Thank you for the reply. The "HDMI DB" refer to the daughter board
attached to the mainboard, which don't change anytime. In fact,
the corsola EC increase the port count dynamically with some delay
(no see a standard yet) during bootup. There is the EC code to
increase the port count [1]. If the cros-ec-typec get the type-c
port counts from EC before the EC increase the port counts, then
will probe failed if return -EINVAL. I think the cros-ec-typec
is replying on the fragile delay in EC, cros-ec-typec module will
not get the fake(HDMI) type-c port counts once the EC deferred
call is later than the driver probe. That is why I make this
change. For the verification, the driver always probe failed
when EC reboot without the patch. But the driver probe passed with
the patch after a few times deferred probe.

Link:
[1] https://source.chromium.org/chromiumos/chromiumos/codesearch/+/main:src/platform/ec/zephyr/program/corsola/src/usbc.c;l=47
Prashant Malani Dec. 21, 2022, 9:20 a.m. UTC | #5
On Tue, Dec 20, 2022 at 11:01 PM Ruihai Zhou
<zhouruihai@huaqin.corp-partner.google.com> wrote:
>
> >>> Is this really seen in the field ? The EC should never report a wrong
> >>> (random) number of ports. If it is not ready, there should be _some_
> >>> indication that it isn't ready. Does it really report a more or less
> >>> random number in this case ?
> >>
> >>  Yes, I saw this on corsola board. The EC report a wrong number(not random), because corsola emulates HDMI MUX over the current
> >>  type-c mux stack. The ec has to fake a type-c port to pass the MUX info. But the task are not initiated on starting up, and increase the
> >>  type-c port counts after the tasks finished.
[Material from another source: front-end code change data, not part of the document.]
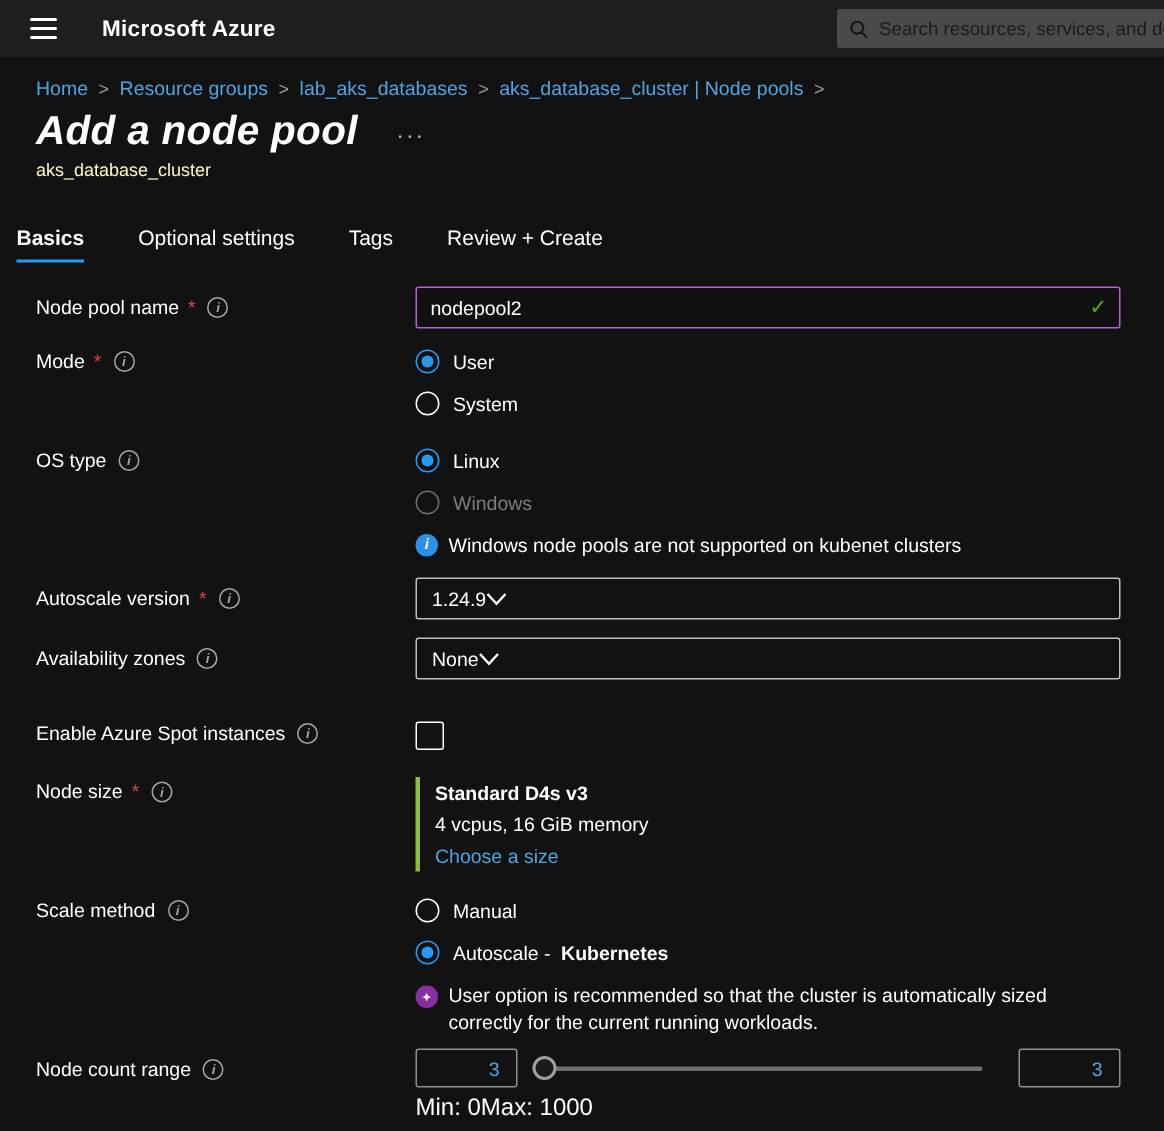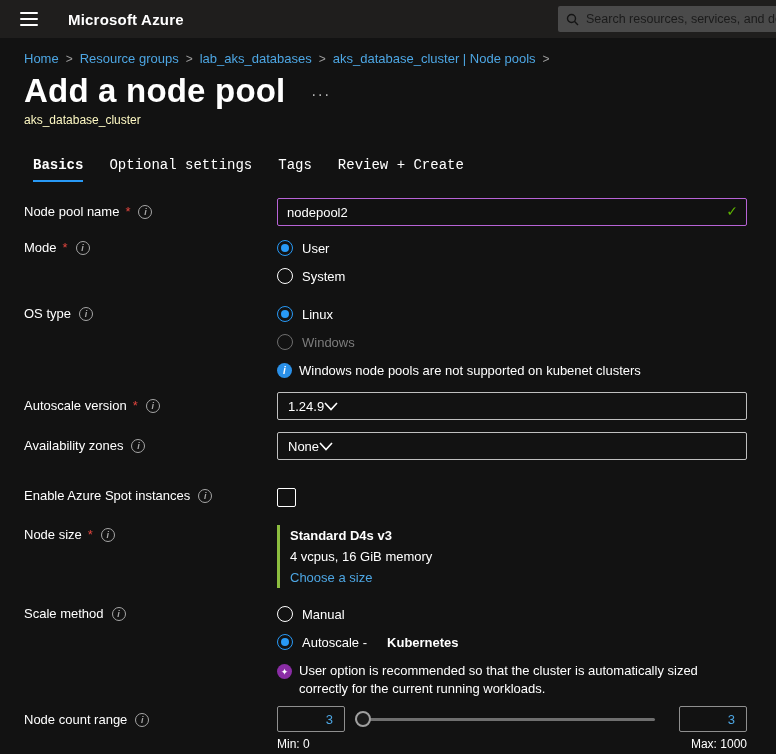--- a/index.html
+++ b/index.html
@@ -35,7 +35,7 @@
   .crumb-sep { color:#9d9d9d; margin:0 7px; font-size:12px; }
   
   .page-title-row { padding:6px 24px 0; display:flex; align-items:center; }
-  .page-title { font-size:33px; font-weight:bold; letter-spacing:.2px; }
+  .page-title { font-size:27px; font-weight:bold; letter-spacing:.2px;font-style:italic; }
   .title-ellipsis { color:#b3b3b3; margin-left:26px; font-size:16px; letter-spacing:2px; }
   .page-subtitle { padding:3px 24px 0; color:#fef9c3; font-size:12px; }
   

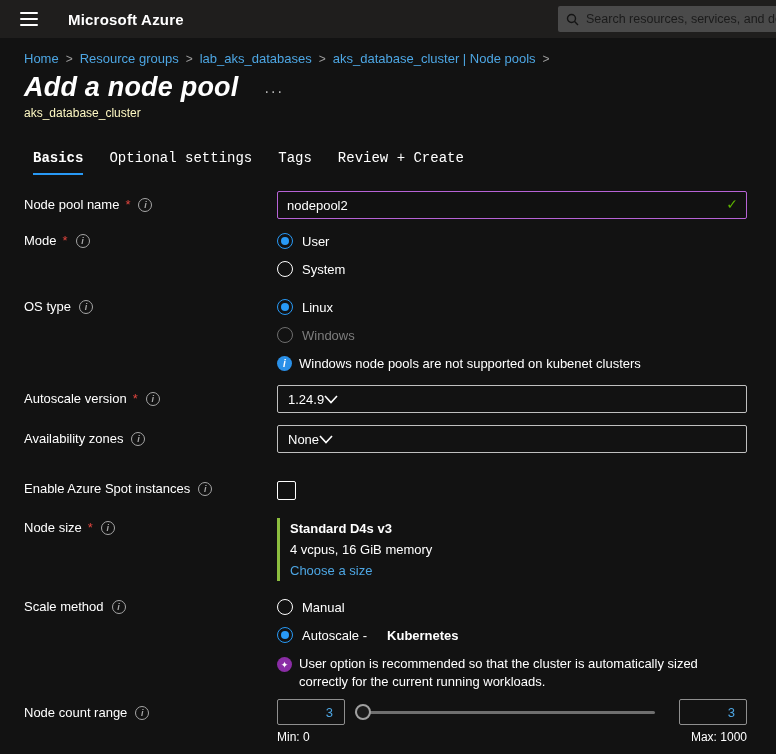--- a/index.html
+++ b/index.html
@@ -39,7 +39,7 @@
   .title-ellipsis { color:#b3b3b3; margin-left:26px; font-size:16px; letter-spacing:2px; }
   .page-subtitle { padding:3px 24px 0; color:#fef9c3; font-size:12px; }
   
-  .tabs { display:flex; gap:26px; padding:30px 33px 0;font-family:Liberation Mono, monospace; }
+  .tabs { display:flex; gap:36px; padding:30px 11px 0; }
   .tab { font-size:14px; padding-bottom:7px; cursor:pointer; border-bottom:2px solid transparent; }
   .tab.active { font-weight:bold; border-bottom:2px solid #2899f5; }
   

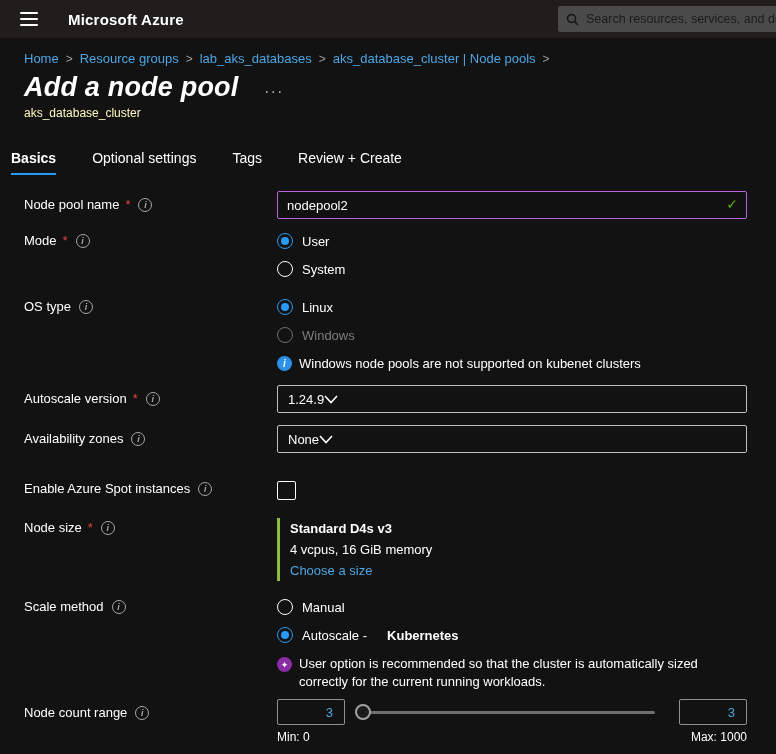--- a/index.html
+++ b/index.html
@@ -129,7 +129,7 @@
   .mb12 { margin-bottom:12px; } .mb14 { margin-bottom:26px; }
   .mb16 { margin-bottom:16px; } .mb18 { margin-bottom:18px; }
   .mb8 { margin-bottom:8px; }
-  .autoscale-label { display:flex; gap:20px; }
+  .autoscale-label { display:flex; gap:7px; }
 </style>
 </head>
 <body>

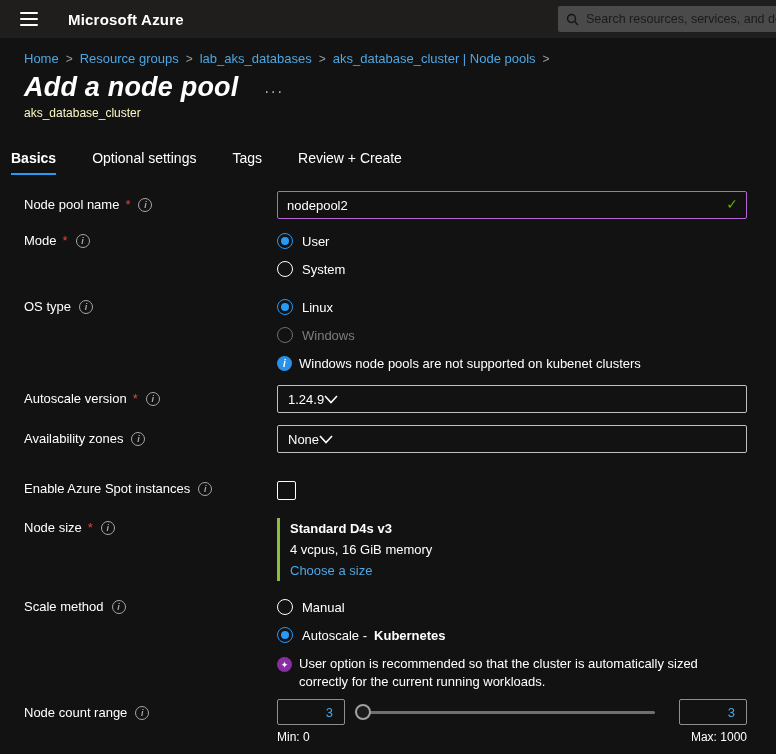--- a/index.html
+++ b/index.html
@@ -124,7 +124,7 @@
     position:absolute; left:0; top:0; width:16px; height:16px; border-radius:50%;
     background:#1b1b1b; border:2px solid #a0a0a0; cursor:grab;
   }
-  .range-hints { display:flex; justify-content:space-between; margin-top:5px; font-size:12px; }
+  .range-hints { display:flex; justify-content:flex-start; margin-top:5px; font-size:16px; }
   
   .mb12 { margin-bottom:12px; } .mb14 { margin-bottom:26px; }
   .mb16 { margin-bottom:16px; } .mb18 { margin-bottom:18px; }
In this case, I saw the typec->num_ports = 1, but the nports = 2, which will be probe failed and
> >>  block the HDMI mux function.
> >>
> >>  I will send v2 patch, if nports > EC_USB_PD_MAX_PORTS, then return -EINVAL, but if nports > typec->num_ports, we consider wait a second
> >>  to ec task increase the type-c port counts if there're a HDMI DB attach, then return -EPROBE_DEFER
> >
> > The current code just reduces nports if it is larger than
> > EC_USB_PD_MAX_PORTS. Again, I don't see a reason to change that.
> >
> > Anyway, I am not sure if the above will work reliably. I am not sure
> > what "HDMI DB" refers to, but if it is an external connector its
> > status could change anytime. In that situation, no amount of waiting
> > would help. Either case, the EC on corsola should really not change
> > the number of ports it supports. Either it is a constant that should
> > not change, or it is dynamic and the EC would need to tell the host if
> > the number of ports changes (up or down). Trying to fix this in
> > cros_ec_typec without well defined protocol exchange with the EC is at
> > best a kludge, but not a real solution.
>
> Thank you for the reply. The "HDMI DB" refer to the daughter board
> attached to the mainboard, which don't change anytime. In fact,
> the corsola EC increase the port count dynamically with some delay
> (no see a standard yet) during bootup. There is the EC code to
> increase the port count [1]. If the cros-ec-typec get the type-c
> port counts from EC before the EC increase the port counts, then
> will probe failed if return -EINVAL. I think the cros-ec-typec
> is replying on the fragile delay in EC, cros-ec-typec module will
> not get the fake(HDMI) type-c port counts once the EC deferred
> call is later than the driver probe. That is why I make this
> change. For the verification, the driver always probe failed
> when EC reboot without the patch. But the driver probe passed with
> the patch after a few times deferred probe.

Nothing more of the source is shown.